Ещё один день, говорил он. Ещё один. Последний. Но завтра был очередной сеанс. Дуэль длиною в жизнь. Трагичное, страшное, чарующее.
Человек в капюшоне хотел оказаться на месте одного из дуэлянтов. Остаться в тоннеле, в памяти Эльбы.
Ещё бы научиться ненавидеть противника, как немец и австралиец ненавидели друг друга. Видеть настоящего врага, а не того, кто хочет избавиться от тебя из страха.
Глаза в глаза. Ненависть, отражённая в ненависти.
На середине тоннеля, под информирующей об этом табличкой, кто-то нарисовал чёрным маркером фигурку человека, сидящего в позе лотоса. У человека было три глаза, третий – между бровей. Чакра аджна. «Приказ» на санскрите. Аджна управляла умом. Третий глаз вывели синим маркером.
И ни фига она не синяя, со злобой подумал человек в капюшоне, чакроведы сраные. Она, аджна эта, жёлто-зелёная, трупного оттенка. А ещё ей можно взрывать черепушки. В прямом смысле: бах! – и кровь с кусочками думалки во все стороны.
Уеду, пообещал он себе, завтра.
Суббота пахла праздником. Была звонкой, яркой: розовой, зелёной, жёлтой, голубой. Ближе к обеду разноцветные струи потекли в чашу района Санкт-Паули.
Электричка полнилась нарядными людьми. Напротив Глеба сидела троица в пёстрых брюках-клёш, блестящих пиджаках и кукольных париках. Мужчина у окна порос улыбчивыми подсолнухами. В пластиковых стаканчиках искрилось и пузырилось молодое вино. Повсюду были цветы и ленты: на одежде, в волосах, в глазах и даже, казалось, в немецкой речи – тяжёлые соцветия с треугольными лепестками.
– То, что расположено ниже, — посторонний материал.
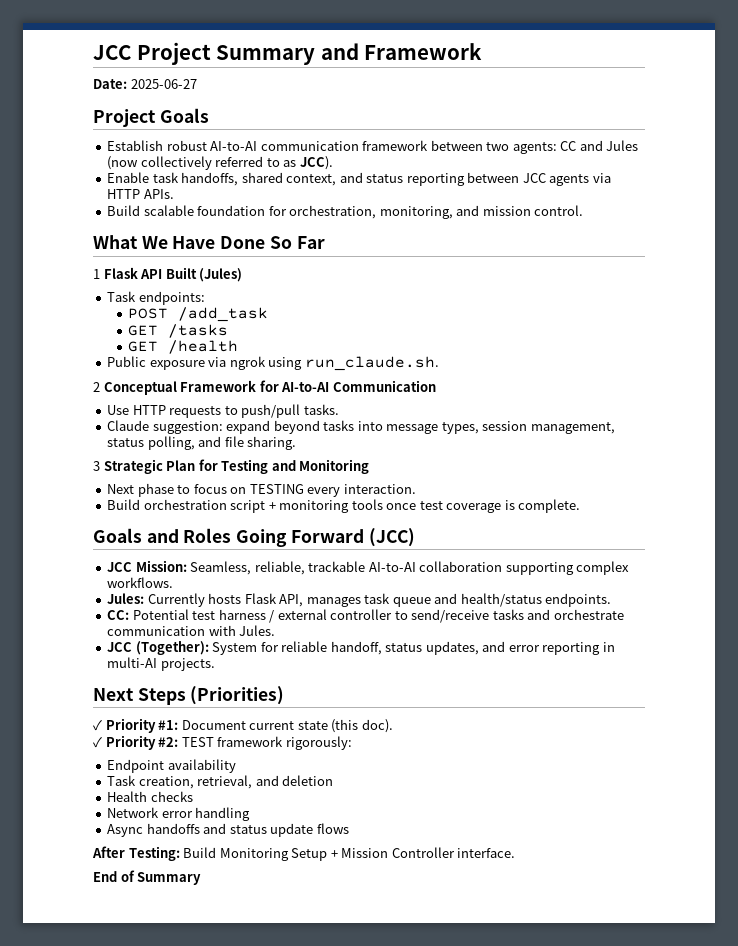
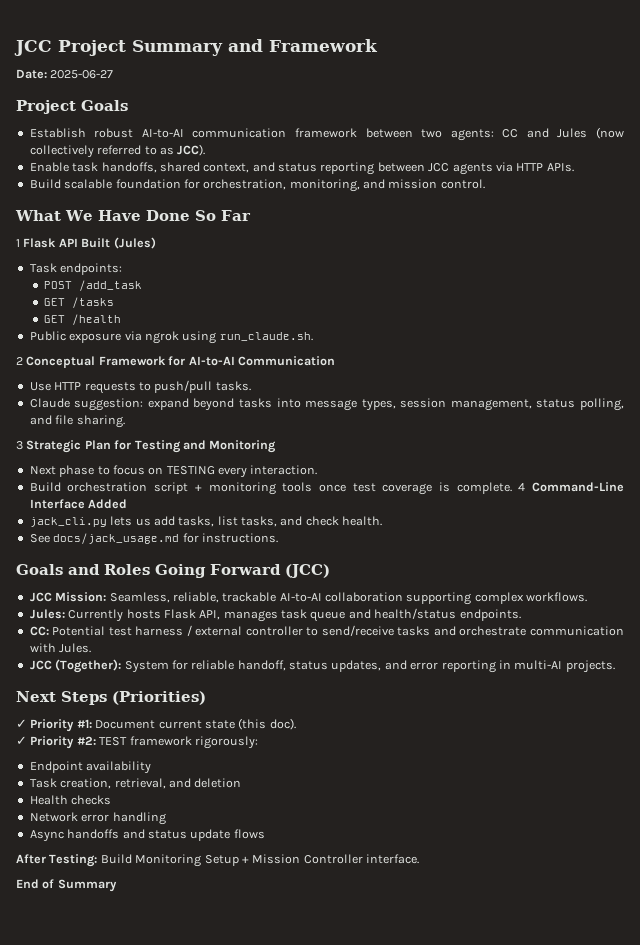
+ 4 Command-Line Interface Added
+ jack_cli.py lets us add tasks, list tasks, and check health.
+ See docs/jack_usage.md for instructions.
– Что празднуют? – спросил старший.
– День хиппи. Любовь, свобода… что-то в этом духе.
Они вышли на станции Санкт-Паули, впереди стучали огромные деревянные калоши, над эскалатором плыли золотые и изумрудные кудри, соломенные шляпы, бархатистые шарфы.
Автомобильное движение перекрыли, двери баров были распахнуты настежь, в хмельном воздухе покачивались шары и гирлянды, звучали шлягеры семидесятых. У Глеба рябило в глазах. Старший косился на мужчин, переодетых в женщин. Грузовики ждали у обочин, чтобы – скоро, скоро! – покатить по проспекту, изрыгнуть в толпу конфеты, цветы, мыльные пузыри.
Спустившись к набережной, они направились к кирпичной меднокупольной ротонде. Никаких табличек, вывесок. Глеб вёл старшего, как когда-то вели его.
В подъёмной шахте майор изменился. Но не до конца, будто по принуждению – на середине трансформации из человека в ищейку. Размашистым винтом уходила вниз лестница, липла к выгнутым стенам. Мерно гудели моторы грузовых подъёмников.
Они спустились лестницей.
По тротуару туннеля жиденько текли туристы. В жёлобе проезжей части зазвенел велосипед. Негусто: видимо, многих привлекли гуляния в Санкт-Паули.
Керамическая чешуя свода блестела в электрическом свете, казалась влажной. Длинные чёрные турбины, отвечающие за вентиляцию туннеля, будили воспоминания о Жюле Верне; барельефы из майолики – раки, рыбы, змеи, пингвины – о Лавкрафте.
– Что? – вырвалось у Глеба при виде осунувшегося лица старшего.
Майор остановился и смотрел вверх. Парочка корейских пенсионеров с ворчанием стянула чемодан на проезжую часть, чтобы обойти зазевавшегося мужчину.
– Если он был здесь и видел это… – произнёс старший, – я найду его.
– Видел – что?
– Это, – повторил майор. – Эти двое… уф-ф… память о них как радиация…
– Мы сами как радиация!
Глеб дёрнул головой в сторону старшего. Голос принадлежал не майору, но странным образом исходил из его головы, будто череп нуса превратили в динамик.
Превратил тот, кто продолжил:
– А теперь они пытаются залить нас бетоном. По одному. Что тебе сказали, майор?